On 8 Oct 2009, at 17:16, Derek Fawcus wrote:
[trimmed out the discuss list]
On Thu, Oct 08, 2009 at 03:42:38PM +0100, David Chisnall wrote:
[on gui]
There are also some plainly embarrassing bugs, like the fact that
underlining still doesn't work.
Useful to know, I was about to try using it :-)
Apparently it wasn't done because doing it 'the right way' is hard,
and although just using an NSBezierPath to draw a line under the glyph
run would be trivial for anyone who understands the text system, it
wasn't done because it's not 'the right way.' No one who knows what
'the right way' of doing it is was available for comment, unfortunately.
Much of the text system code is in need of an overhaul, because
it's currently a mess of premature
optimisation that none of the current developers actually
understands.
Because of the program I'm hacking on, I've been reading through
quite a bit of the Text System
code lately. I did notice a lot of SEL/Imp caching going on. I
seem to recall that your new
runtime was/is supposed to improve this. Would it allow these
optimisations to be reverted?
SEL caching is always pointless from a performance perspective.
@selector() directives are evaluated at load time and are uniqued on a
per-compilation-unit basis. The only reason for caching @selector()

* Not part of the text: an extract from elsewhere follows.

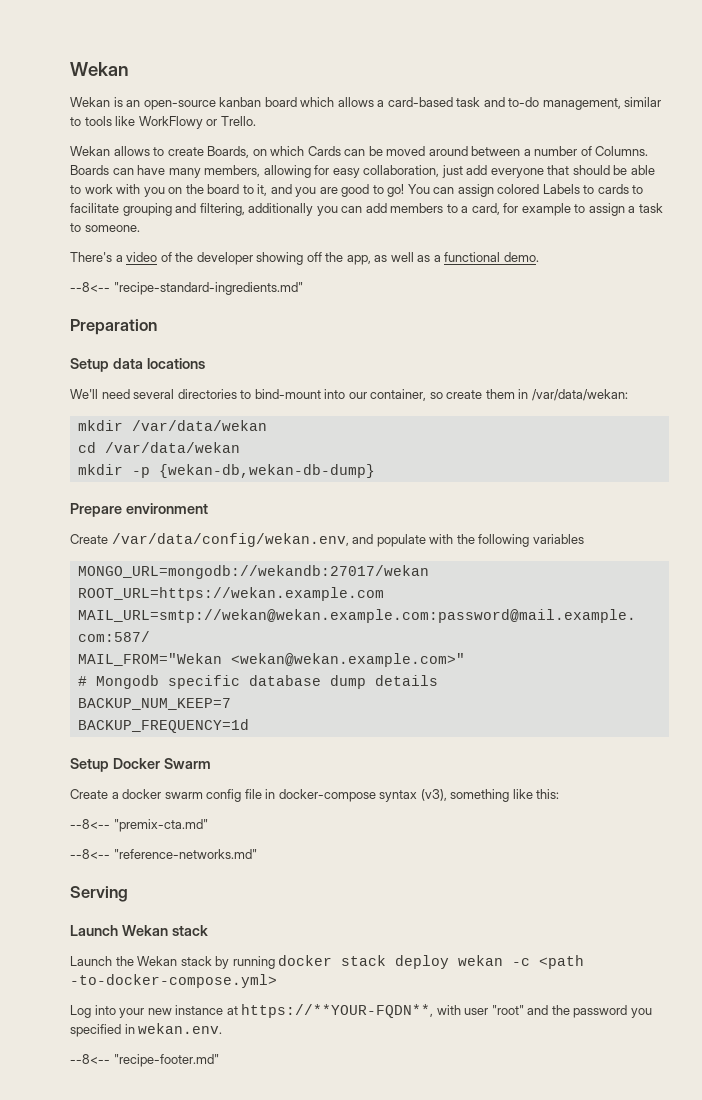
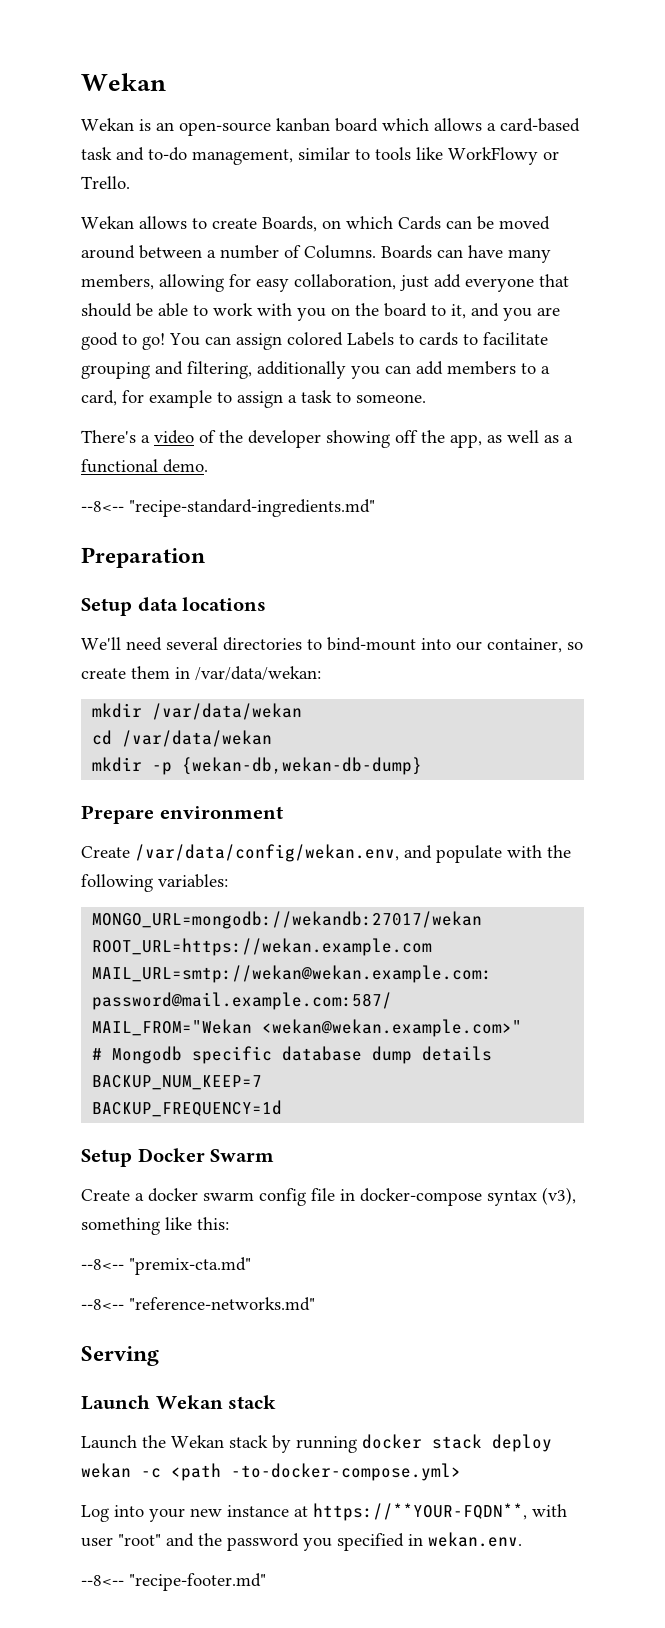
[532,534,584,544] variables -> [158,874,228,888] variables:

expressions is to eliminate the kind of bug where you make a typo in
@selector() in an infrequently-used code path and a frequently-used
one, then fix it in one place and not the other.
IMP caching is a bit more complicated. The new runtime supports a
means of invalidating IMP caches, which means that the compiler will
be able to automatically insert (polymorphic) IMP caching and even
speculatively inline methods. Doing this well will require profiling
(I have written an LLVM pass that adds profiling information to the
code, but not one that uses this information to add the caching yet).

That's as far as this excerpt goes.